■ ASSIGNMENT:
Copy exactly the last part of the entries, starting from the line with "shipping: 14.23 -> 36.95" and including the final line.

■ SOURCE DATA:

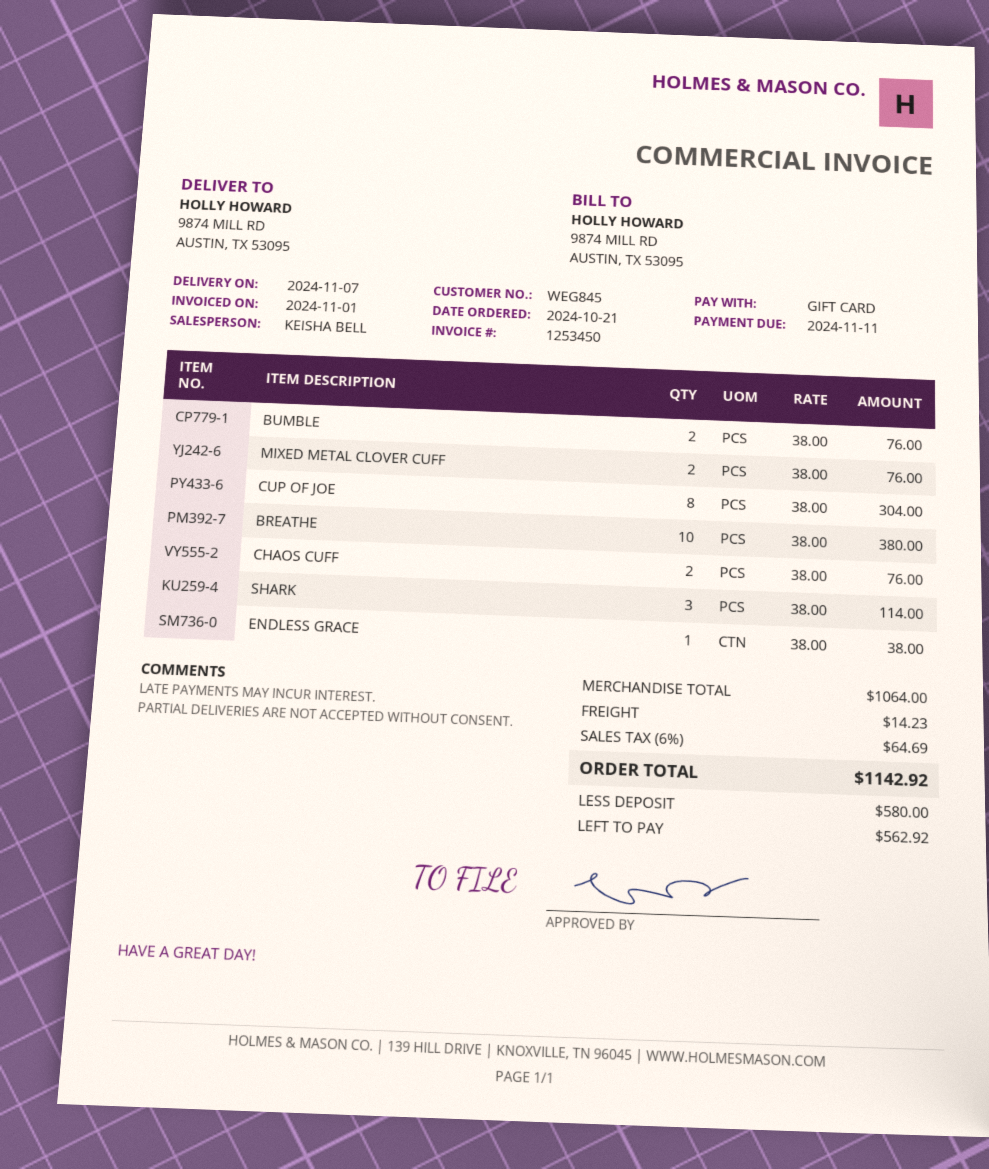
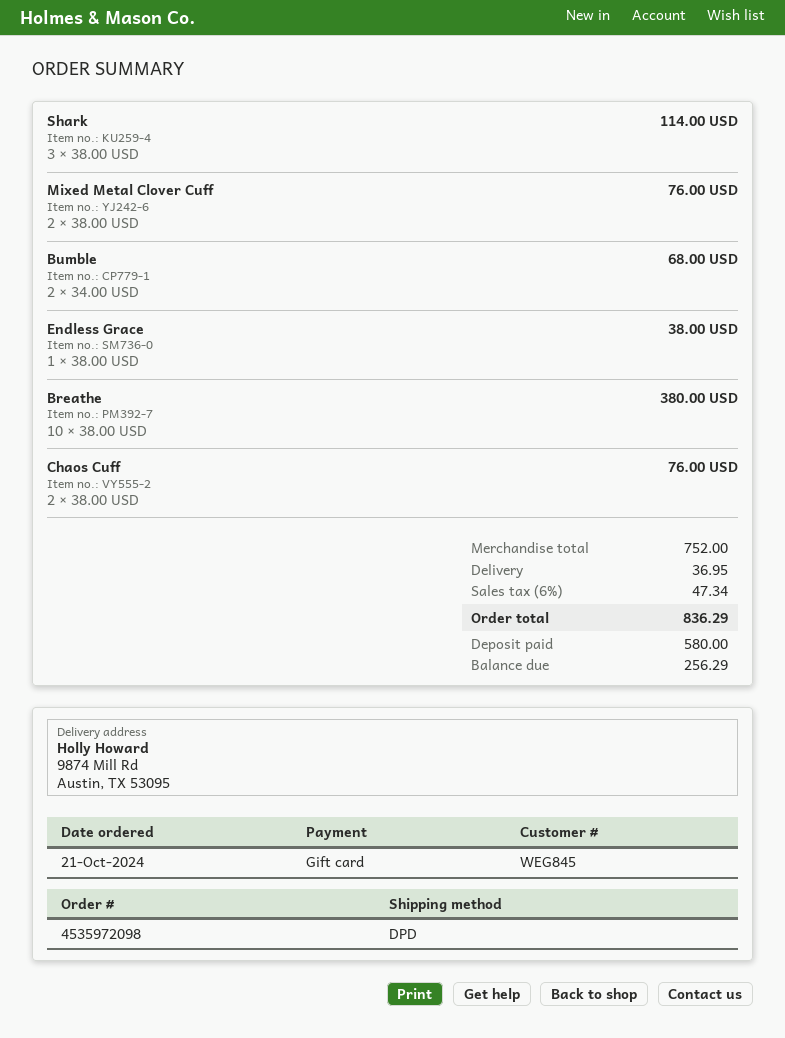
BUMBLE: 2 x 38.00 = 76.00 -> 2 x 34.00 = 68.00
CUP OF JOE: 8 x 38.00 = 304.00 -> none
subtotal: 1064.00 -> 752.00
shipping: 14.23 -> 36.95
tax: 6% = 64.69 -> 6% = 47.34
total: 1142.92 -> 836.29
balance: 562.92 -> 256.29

■ SOLUTION:
shipping: 14.23 -> 36.95
tax: 6% = 64.69 -> 6% = 47.34
total: 1142.92 -> 836.29
balance: 562.92 -> 256.29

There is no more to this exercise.